Data to use:
◇ ◇ ◇
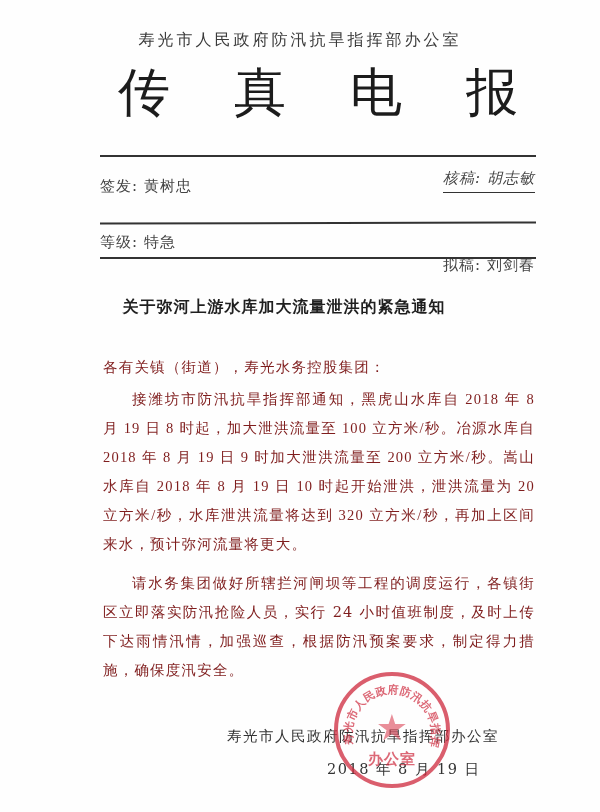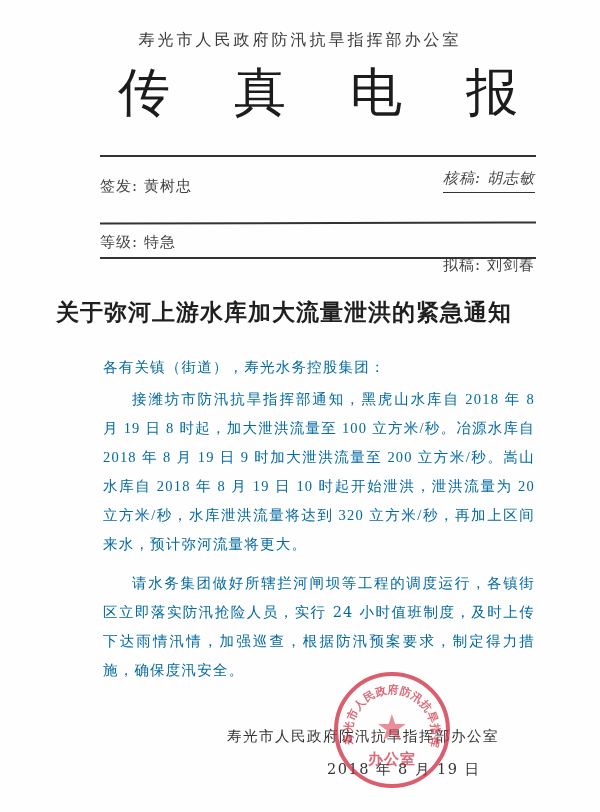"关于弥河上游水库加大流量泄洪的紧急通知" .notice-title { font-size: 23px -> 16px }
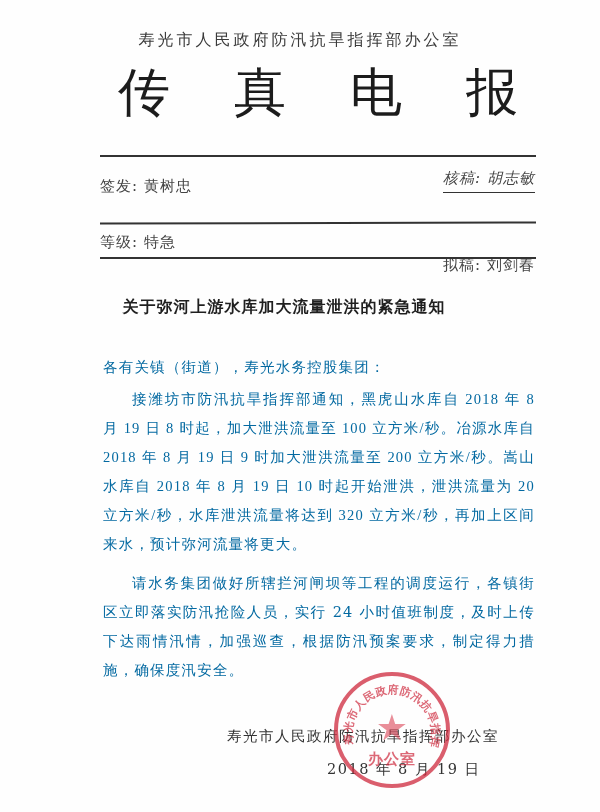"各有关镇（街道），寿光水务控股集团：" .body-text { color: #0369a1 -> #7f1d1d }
◇ ◇ ◇
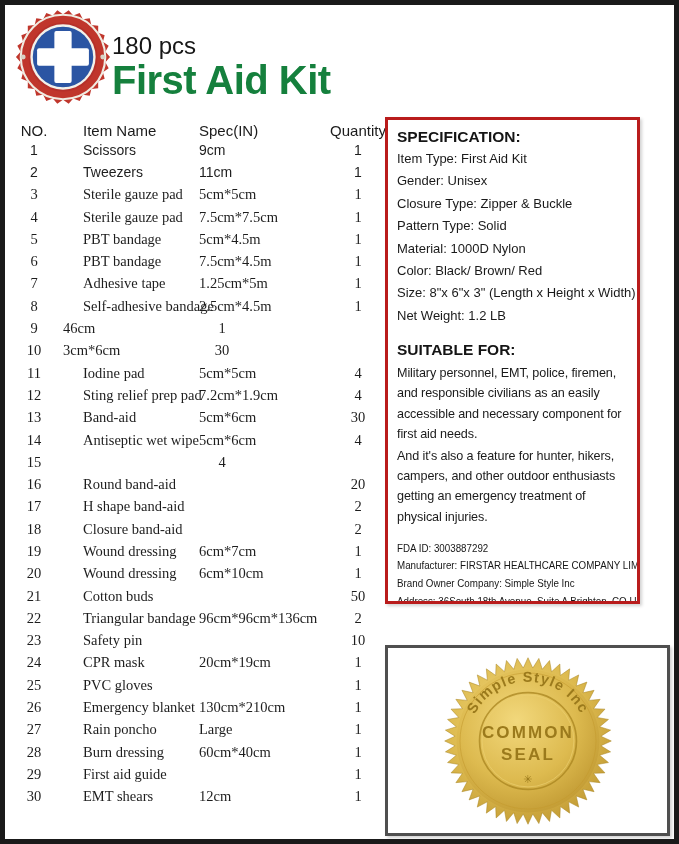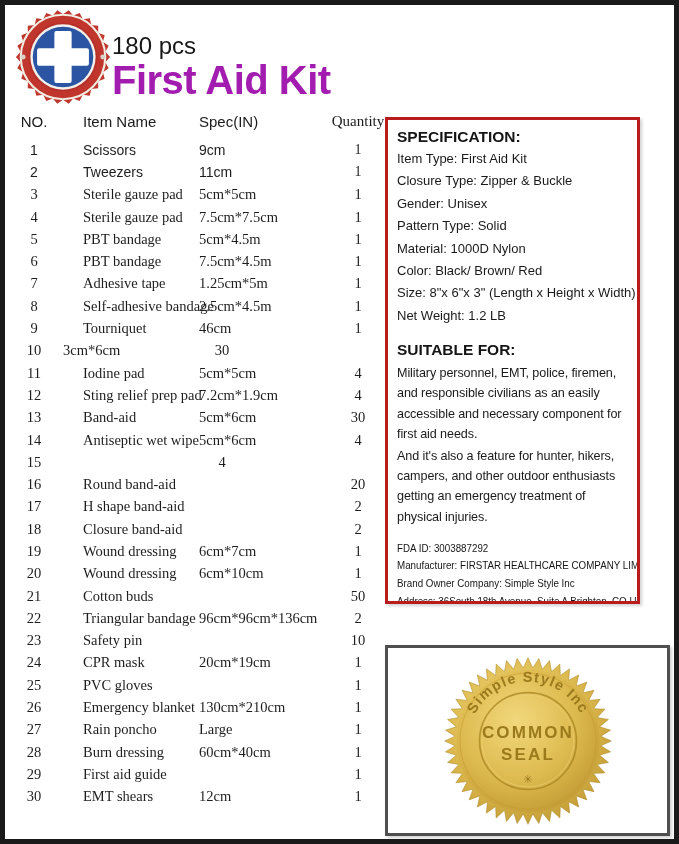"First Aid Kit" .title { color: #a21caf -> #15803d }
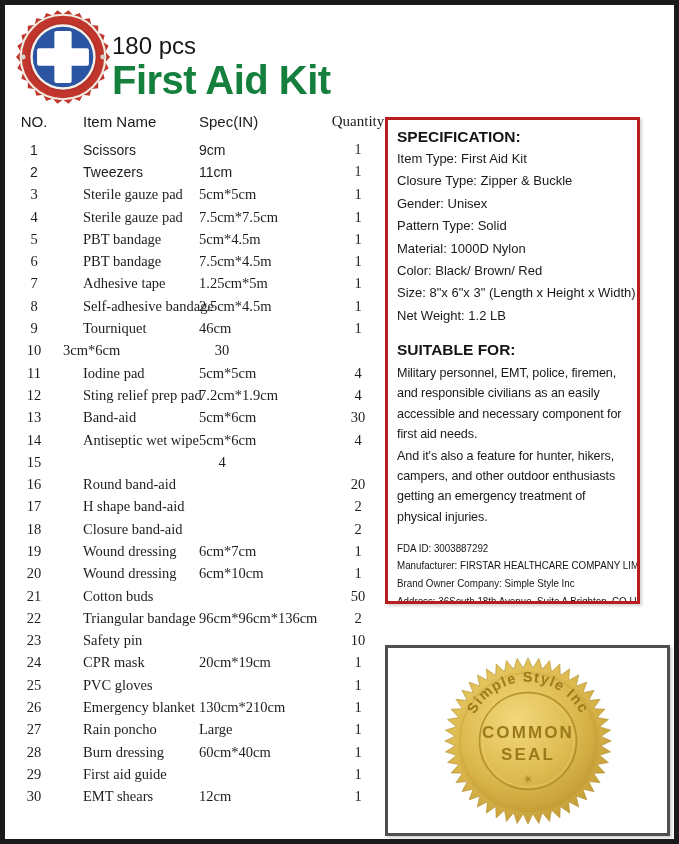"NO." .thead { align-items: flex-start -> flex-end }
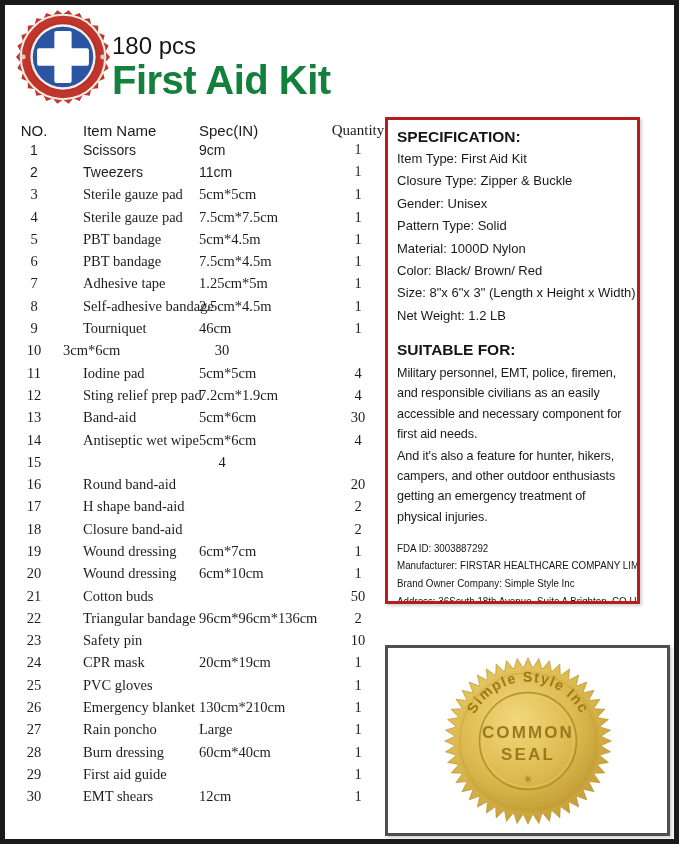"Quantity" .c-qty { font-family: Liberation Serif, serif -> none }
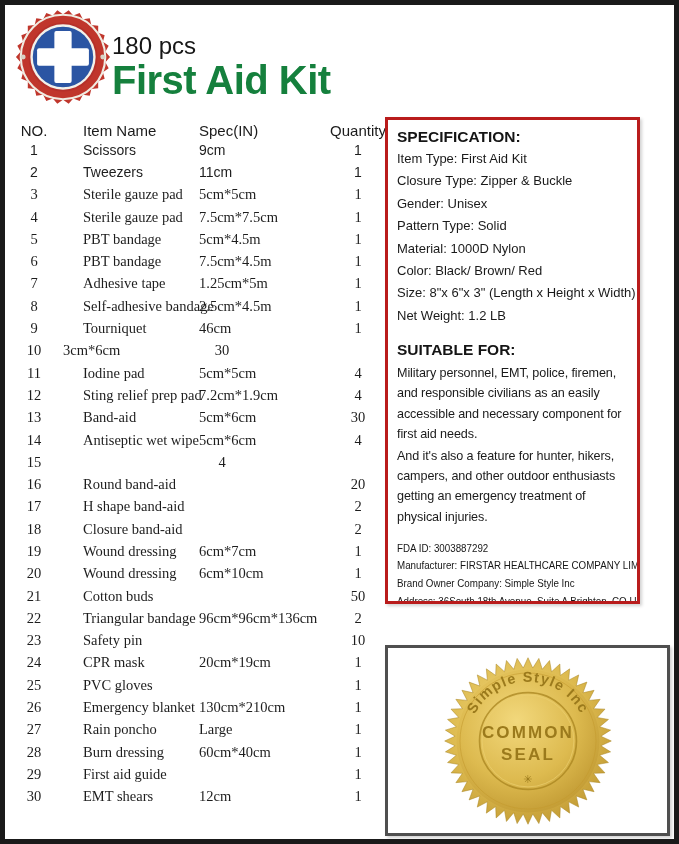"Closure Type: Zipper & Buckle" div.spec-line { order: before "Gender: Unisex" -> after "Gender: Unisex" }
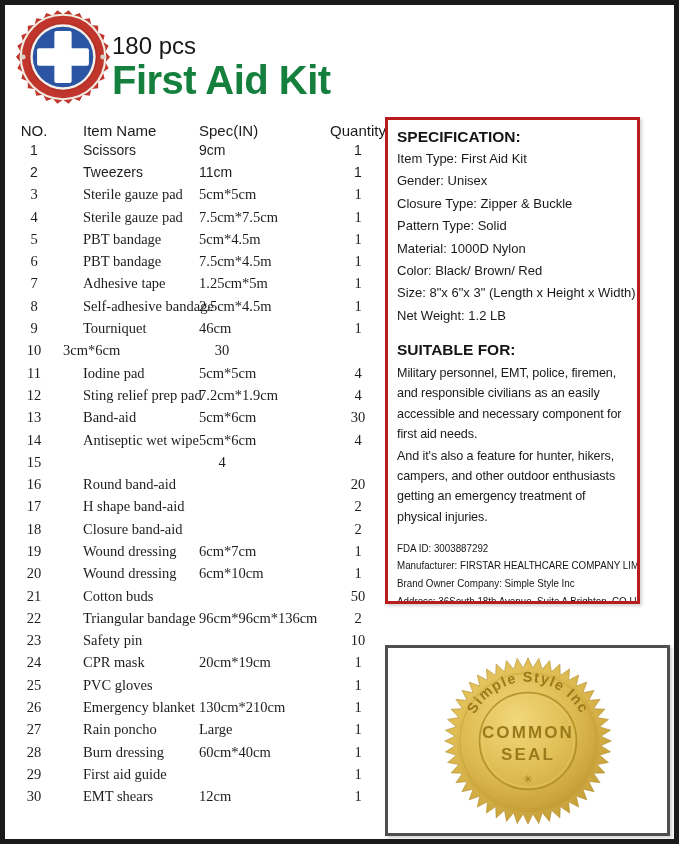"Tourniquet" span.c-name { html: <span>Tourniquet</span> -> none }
◇ ◇ ◇
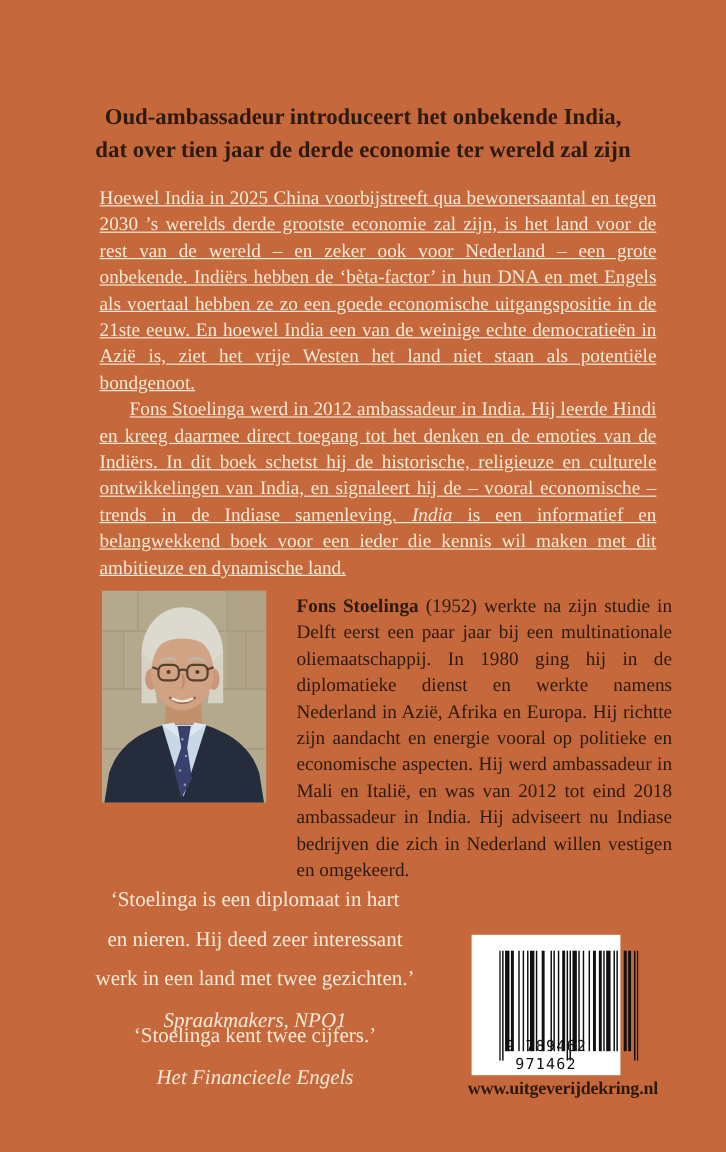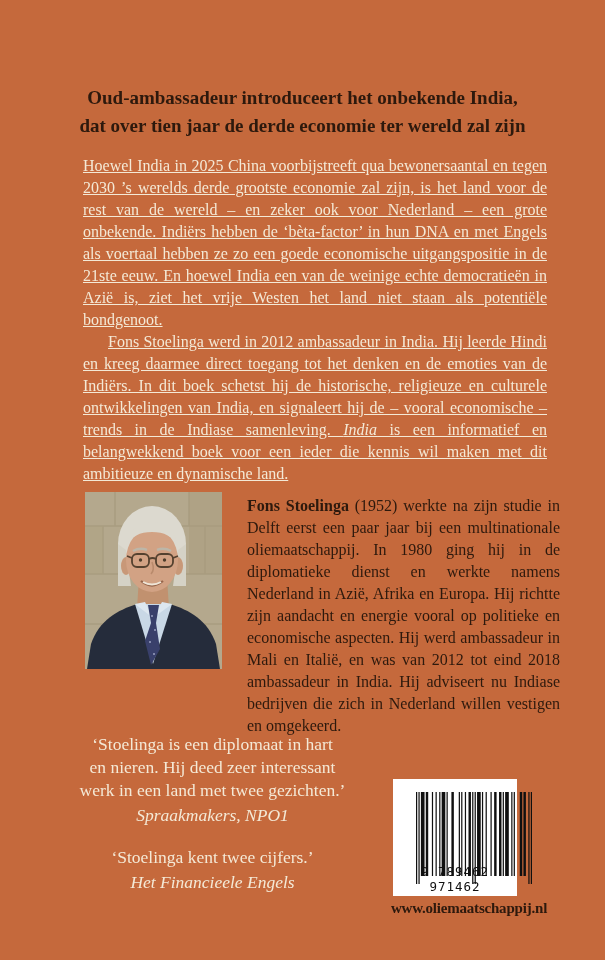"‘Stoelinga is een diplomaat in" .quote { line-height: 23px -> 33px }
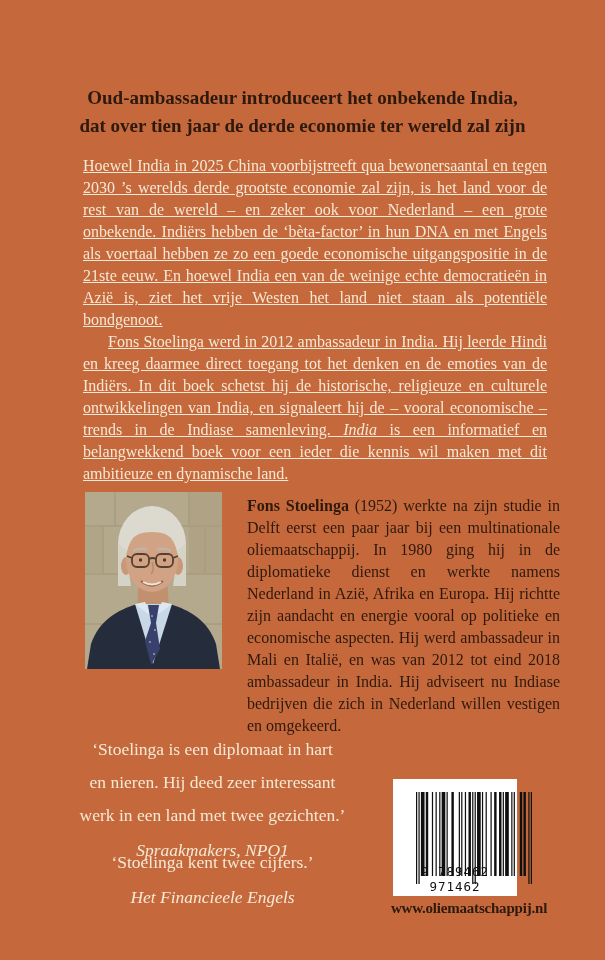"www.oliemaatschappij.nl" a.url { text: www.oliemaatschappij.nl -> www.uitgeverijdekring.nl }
◇ ◇ ◇
Problem to solve:
Copy out the lines above from the line containing "Liberation Serif, serif" through the line containing "html: <span>Tourniquet</span> ->", exactly, and keep the pictures out.

Task output:
"Quantity" .c-qty { font-family: Liberation Serif, serif -> none }
"Closure Type: Zipper & Buckle" div.spec-line { order: before "Gender: Unisex" -> after "Gender: Unisex" }
"Tourniquet" span.c-name { html: <span>Tourniquet</span> -> none }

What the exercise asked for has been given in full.